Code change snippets

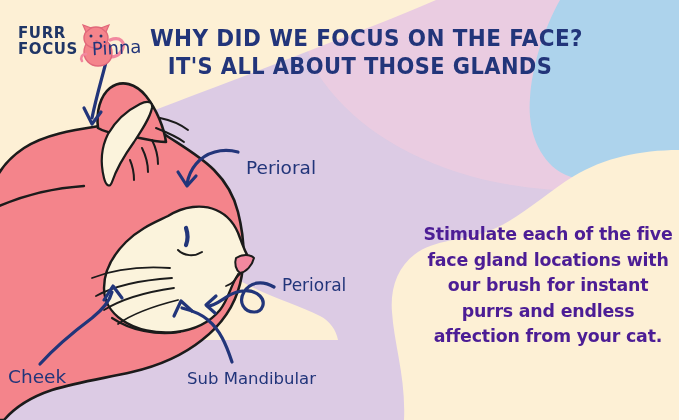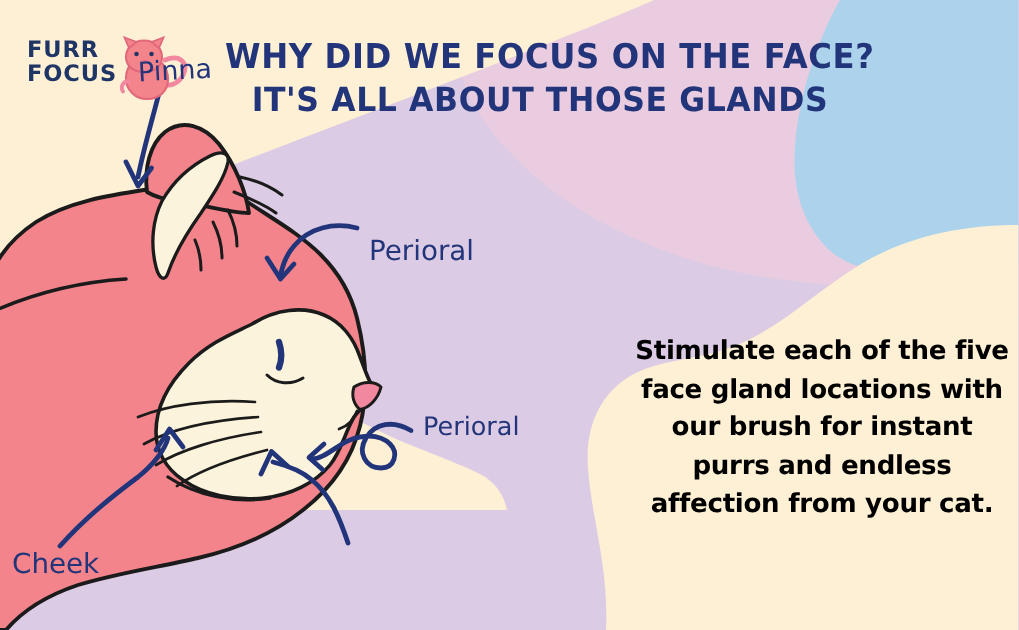--- a/index.html
+++ b/index.html
@@ -44,7 +44,7 @@
   .bodycopy{
     position:absolute;left:422px;top:222px;width:252px;
     text-align:center;
-    color:#000000;
+    color:#4c1d95;
     font-family:"DejaVu Sans", sans-serif;
     font-weight:bold;
     font-size:17.4px;line-height:25.6px;

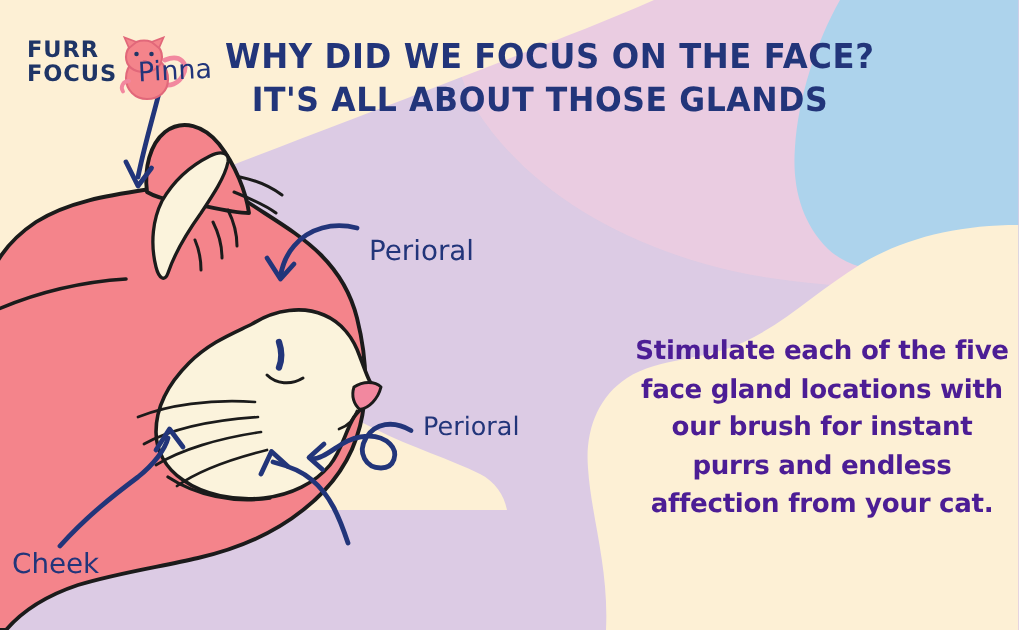--- a/index.html
+++ b/index.html
@@ -193,6 +193,7 @@
   <div class="lbl lbl-temporal">Perioral</div>
   <div class="lbl lbl-perioral">Perioral</div>
   <div class="lbl lbl-cheek">Cheek</div>
+  <div class="lbl lbl-submandibular">Sub Mandibular</div>
 
 </div>
 

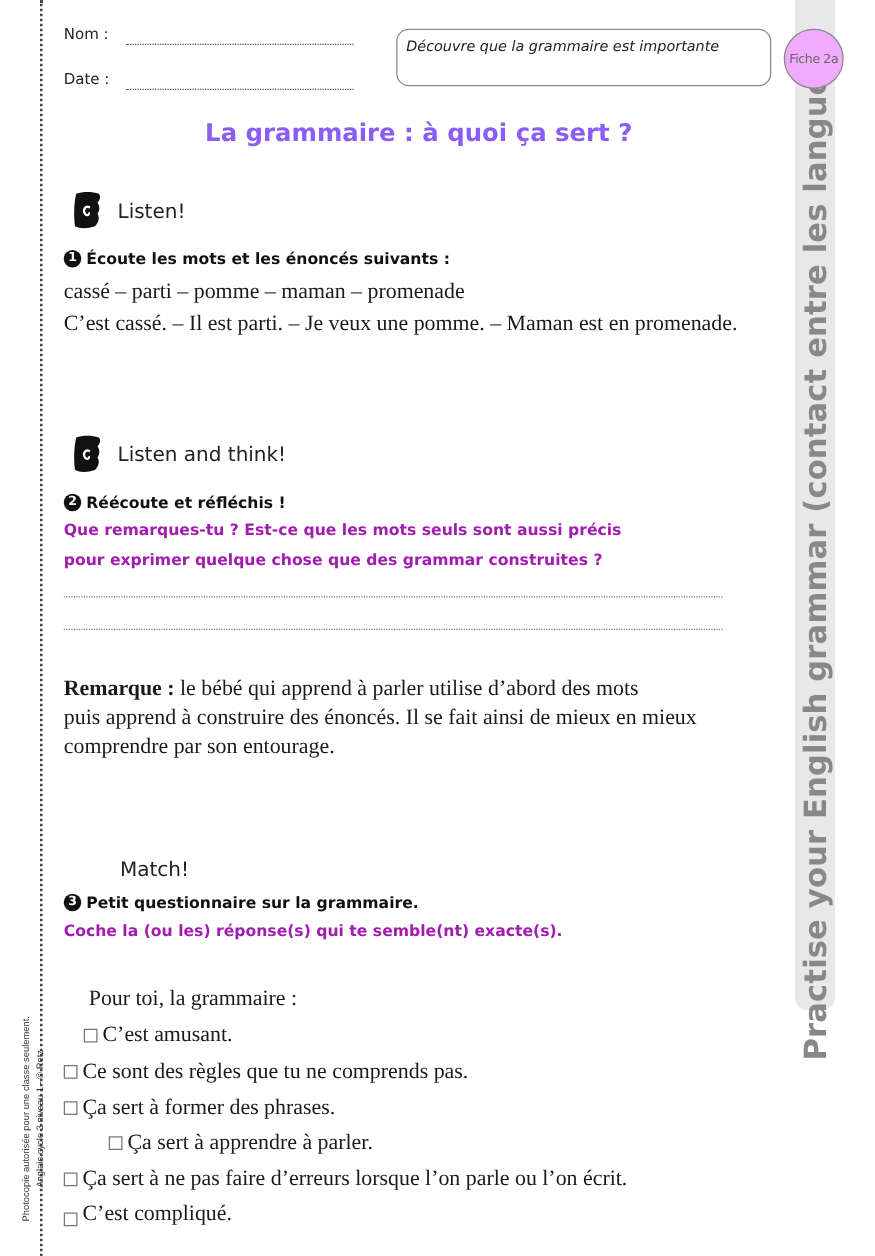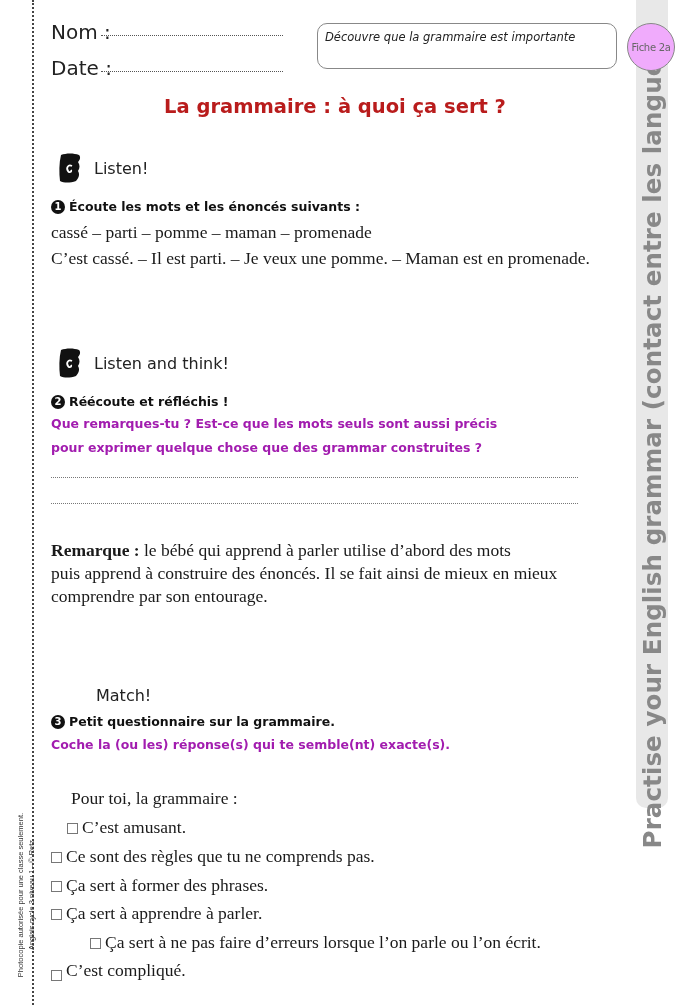--- a/index.html
+++ b/index.html
@@ -22,7 +22,7 @@
       font-size: 7.5px; color: #333; line-height: 11px; text-align: center;
     }
     .field-label {
-      font-family: "DejaVu Sans", sans-serif; font-size: 20px; color: #222;
+      font-family: "DejaVu Sans", sans-serif; font-size: 12px; color: #222;
     }
     .dots {
       border-bottom: 1.5px dotted #555; height: 0;

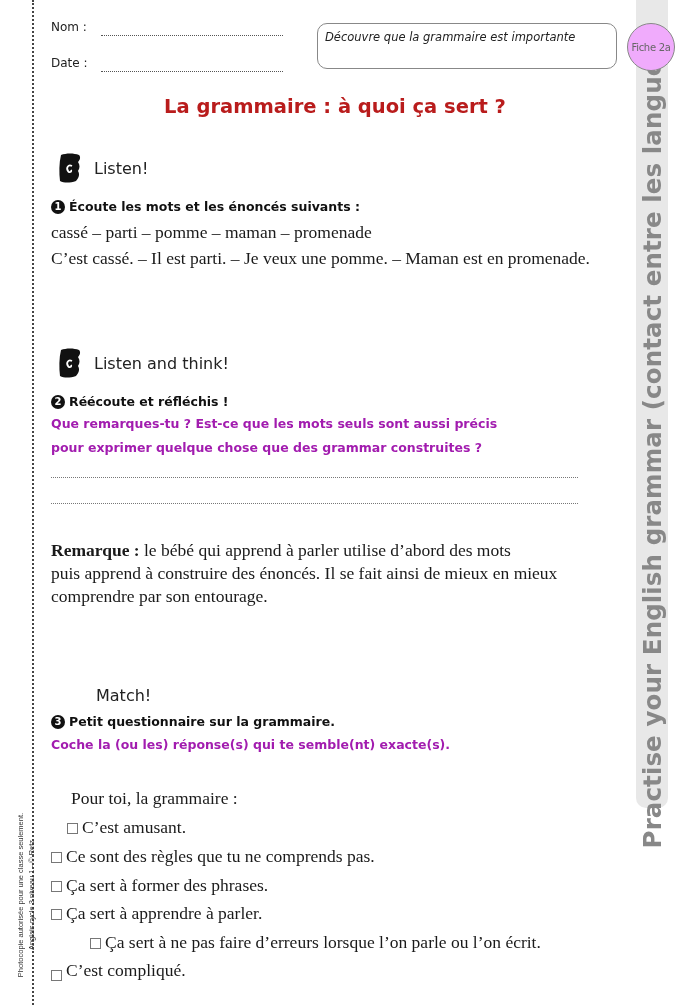--- a/index.html
+++ b/index.html
@@ -54,7 +54,7 @@
     .title {
       left: 0; top: 95px; width: 670px; text-align: center;
       font-family: "DejaVu Sans", sans-serif; font-weight: bold; font-size: 19.5px;
-      color: #b91c1c;
+      color: #8b5cf6;
     }
     .ear {
       width: 24px; height: 30px;

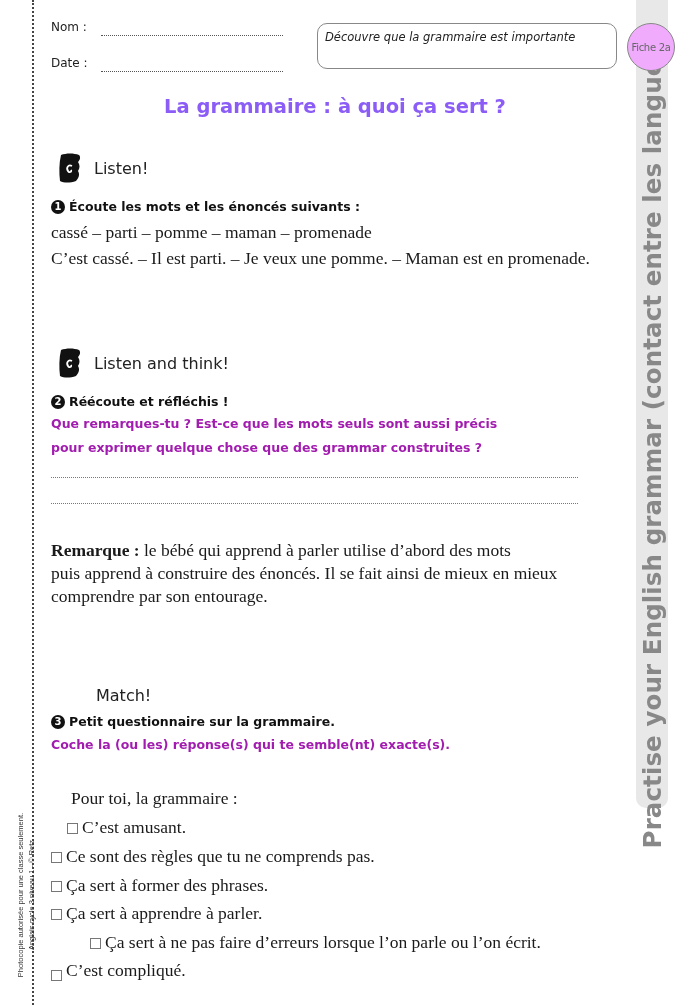--- a/index.html
+++ b/index.html
@@ -171,7 +171,7 @@
   <span class="checkbox"></span>
   <span class="serif-line">Ça sert à former des phrases.</span>
 </div>
-<div class="abs check-row" style="top:903px;">
+<div class="abs check-row" style="top:903px;margin-left:36px;">
   <span class="checkbox"></span>
   <span class="serif-line">Ça sert à apprendre à parler.</span>
 </div>

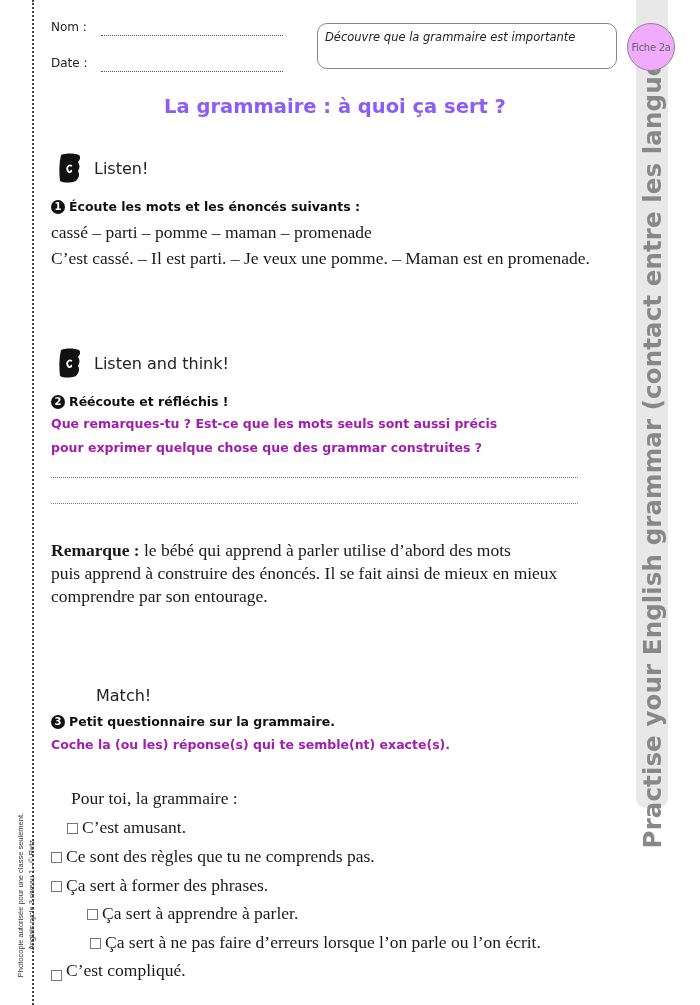--- a/index.html
+++ b/index.html
@@ -175,7 +175,7 @@
   <span class="checkbox"></span>
   <span class="serif-line">Ça sert à apprendre à parler.</span>
 </div>
-<div class="abs check-row" style="top:932px;margin-left:39px;">
+<div class="abs check-row" style="top:932px;">
   <span class="checkbox"></span>
   <span class="serif-line">Ça sert à ne pas faire d’erreurs lorsque l’on parle ou l’on écrit.</span>
 </div>

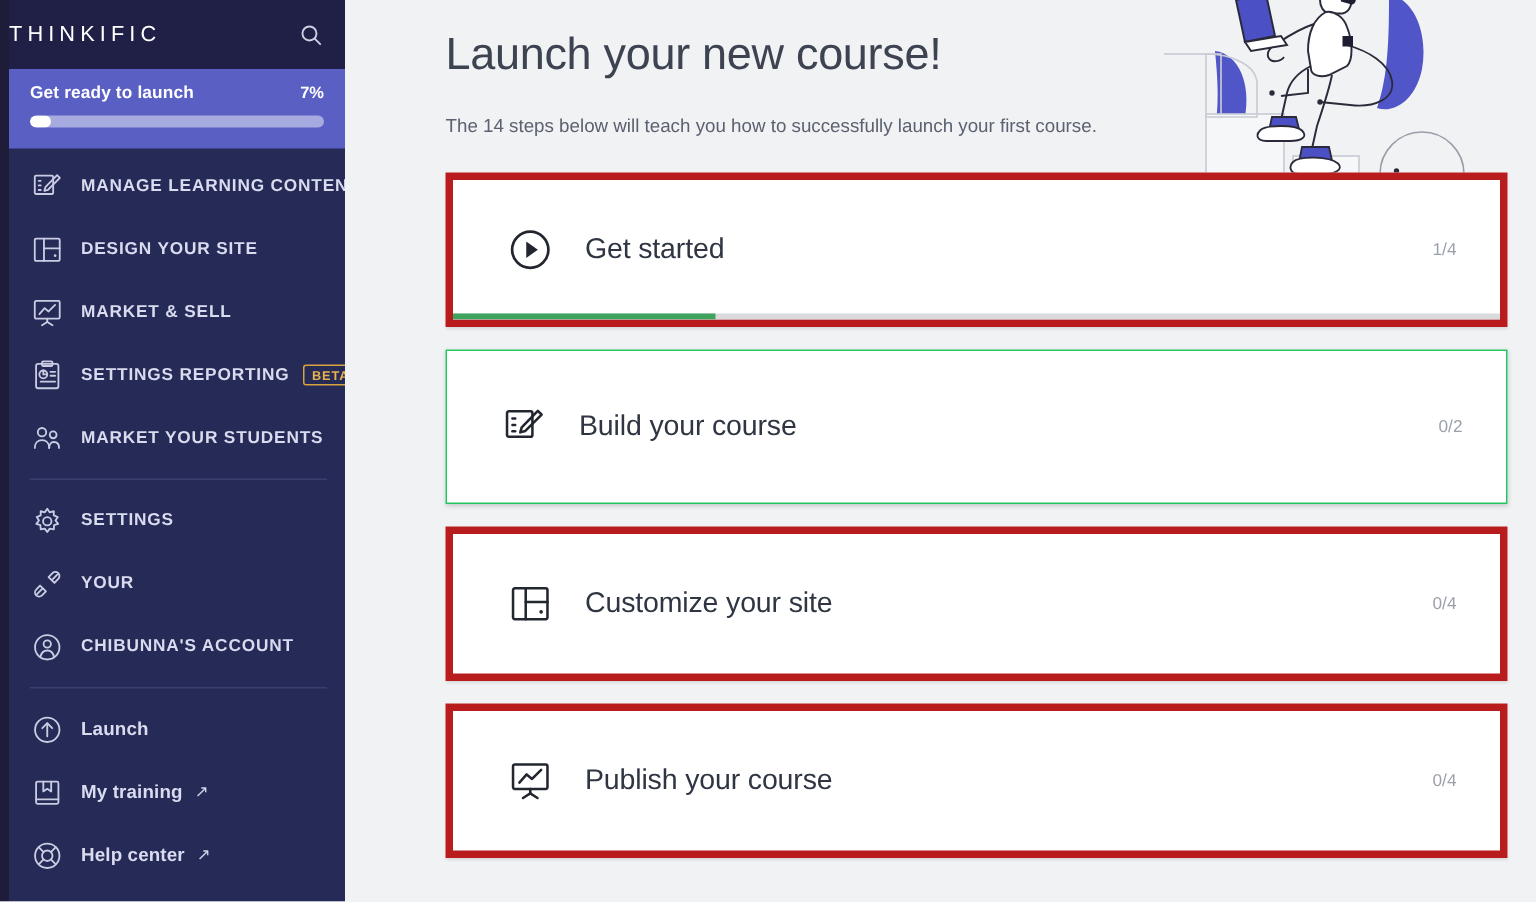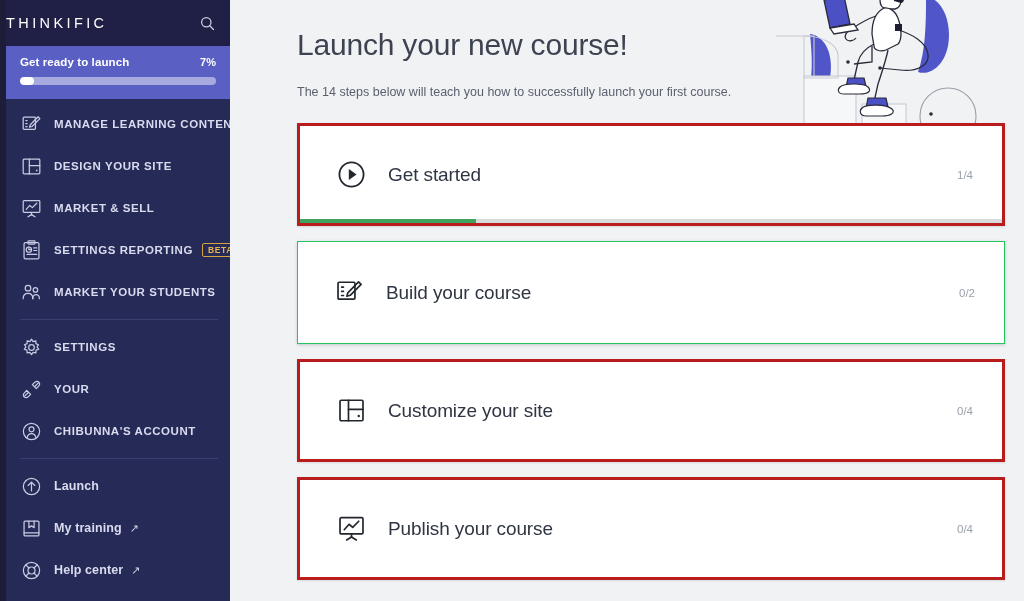--- a/index.html
+++ b/index.html
@@ -118,7 +118,7 @@
     width: 230px; height: 136px;
     pointer-events: none;
   }
-  .main-head { padding: 28px 0 0 67px; position: relative; z-index: 2; }
+  .main-head { padding: 20px 0 0 67px; position: relative; z-index: 2; }
   .page-title {
     font-size: 30px; color: #3d4351; font-weight: 400;
     letter-spacing: -.2px;

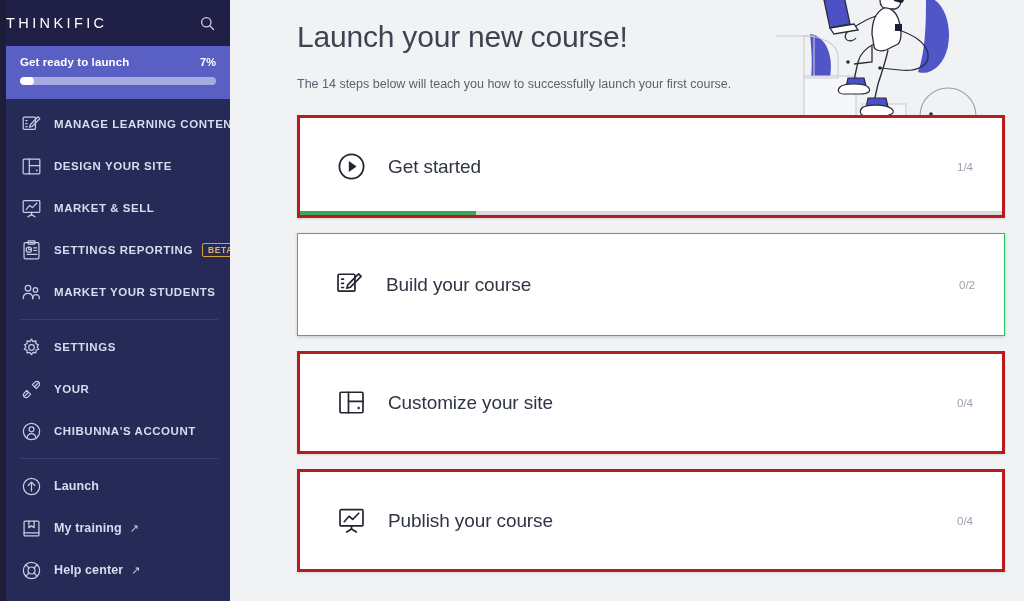--- a/index.html
+++ b/index.html
@@ -135,7 +135,7 @@
     margin-bottom: 15px;
     position: relative;
     display: flex; align-items: center;
-    border: 3px solid #b91c1c;
+    border: 5px solid #b91c1c;
     box-shadow: 0 1px 2px rgba(40,45,60,.13);
     cursor: pointer;
     overflow: hidden;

● Task details:
Each record should appear again exactly as it stands, with no picture included.

● Finished exercise:
--- a/index.html
+++ b/index.html
@@ -44,7 +44,7 @@
   .bodycopy{
     position:absolute;left:422px;top:222px;width:252px;
     text-align:center;
-    color:#000000;
+    color:#4c1d95;
     font-family:"DejaVu Sans", sans-serif;
     font-weight:bold;
     font-size:17.4px;line-height:25.6px;

--- a/index.html
+++ b/index.html
@@ -193,6 +193,7 @@
   <div class="lbl lbl-temporal">Perioral</div>
   <div class="lbl lbl-perioral">Perioral</div>
   <div class="lbl lbl-cheek">Cheek</div>
+  <div class="lbl lbl-submandibular">Sub Mandibular</div>
 
 </div>
 

--- a/index.html
+++ b/index.html
@@ -22,7 +22,7 @@
       font-size: 7.5px; color: #333; line-height: 11px; text-align: center;
     }
     .field-label {
-      font-family: "DejaVu Sans", sans-serif; font-size: 20px; color: #222;
+      font-family: "DejaVu Sans", sans-serif; font-size: 12px; color: #222;
     }
     .dots {
       border-bottom: 1.5px dotted #555; height: 0;

--- a/index.html
+++ b/index.html
@@ -54,7 +54,7 @@
     .title {
       left: 0; top: 95px; width: 670px; text-align: center;
       font-family: "DejaVu Sans", sans-serif; font-weight: bold; font-size: 19.5px;
-      color: #b91c1c;
+      color: #8b5cf6;
     }
     .ear {
       width: 24px; height: 30px;

--- a/index.html
+++ b/index.html
@@ -171,7 +171,7 @@
   <span class="checkbox"></span>
   <span class="serif-line">Ça sert à former des phrases.</span>
 </div>
-<div class="abs check-row" style="top:903px;">
+<div class="abs check-row" style="top:903px;margin-left:36px;">
   <span class="checkbox"></span>
   <span class="serif-line">Ça sert à apprendre à parler.</span>
 </div>

--- a/index.html
+++ b/index.html
@@ -175,7 +175,7 @@
   <span class="checkbox"></span>
   <span class="serif-line">Ça sert à apprendre à parler.</span>
 </div>
-<div class="abs check-row" style="top:932px;margin-left:39px;">
+<div class="abs check-row" style="top:932px;">
   <span class="checkbox"></span>
   <span class="serif-line">Ça sert à ne pas faire d’erreurs lorsque l’on parle ou l’on écrit.</span>
 </div>

--- a/index.html
+++ b/index.html
@@ -118,7 +118,7 @@
     width: 230px; height: 136px;
     pointer-events: none;
   }
-  .main-head { padding: 28px 0 0 67px; position: relative; z-index: 2; }
+  .main-head { padding: 20px 0 0 67px; position: relative; z-index: 2; }
   .page-title {
     font-size: 30px; color: #3d4351; font-weight: 400;
     letter-spacing: -.2px;

--- a/index.html
+++ b/index.html
@@ -135,7 +135,7 @@
     margin-bottom: 15px;
     position: relative;
     display: flex; align-items: center;
-    border: 3px solid #b91c1c;
+    border: 5px solid #b91c1c;
     box-shadow: 0 1px 2px rgba(40,45,60,.13);
     cursor: pointer;
     overflow: hidden;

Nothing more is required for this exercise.